Precise accounting of carbon stocks and fluxes in tropical vegetation using remote sensing approaches remains a challenging exercise, as both signal saturation and ground sampling limitations contribute to inaccurate extrapolations. Airborne LiDAR Scanning (ALS) data can be used as an intermediate level to radically increase sampling and enhance model calibration. Here we tested the potential of using ALS data for upscaling vegetation aboveground biomass (AGB) from field plots to a forest-savanna transitional landscape in the Guineo–Congolian region in Cameroon, using either a design-based approach or a model-based approach leveraging multispectral satellite imagery. Two sets of reference data were used: (1) AGB values collected from 62 0.16-ha plots distributed both in forests and savannas; and (2) an AGB map generated form ALS data. In the model-based approach, we trained Random Forest models using predictors from recent sensors of varying spectral and spatial resolutions (Spot 6/7, Landsat 8, and Sentinel 2), along with biophysical predictors derived after pre-processing into the Overland processing chain, following a forward variable selection procedure with a spatial 4-folds cross validation.
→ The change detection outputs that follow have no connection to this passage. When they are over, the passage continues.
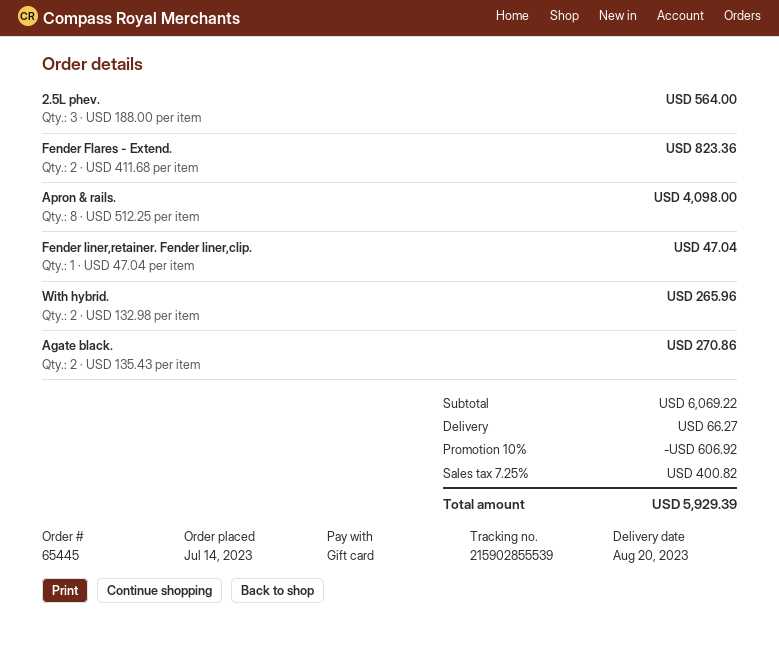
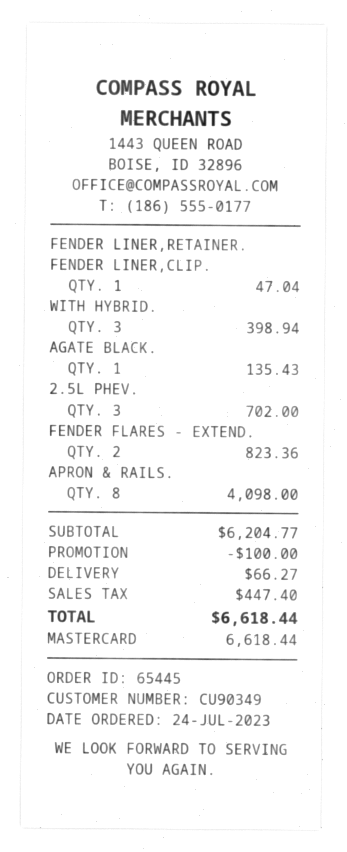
order date: 2023-07-14 -> 2023-07-24
payment method: gift card -> Mastercard
2.5L phev.: 3 for 564.00 -> 3 for 702.00
With hybrid.: 2 for 265.96 -> 3 for 398.94
Agate black.: 2 for 270.86 -> 1 for 135.43
subtotal: 6069.22 -> 6204.77
discount: 606.92 -> 100.00
tax: 400.82 -> 447.40
total: 5929.39 -> 6618.44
The models calibrated with field plots lead to a systematic overestimation in AGB density estimates and a root mean squared prediction error (RMSPE) of up to 65 Mg.ha−1
(90%), whereas calibration with ALS lead to low bias and a drop of ~30% in RMSPE (down to 43 Mg.ha−1
, 58%) with little effect of the satellite sensor used. Decomposing bias along the AGB density range, we show that multispectral images can (in some specific cases) be used for unbiased prediction at landscape scale on the basis of ALS-calibrated statistical models. However, our results also confirm that, whatever the spectral indices used and attention paid to sensor quality and pre-processing, the signal is not sufficient to warrant accurate pixelwise predictions, because of large relative RMSPE, especially above (200–250 t/ha). The design-based approach, for which average AGB density values were attributed to mapped land cover classes, proved to be a simple and reliable alternative (for landscape to region level estimations), when trained with dense ALS samples.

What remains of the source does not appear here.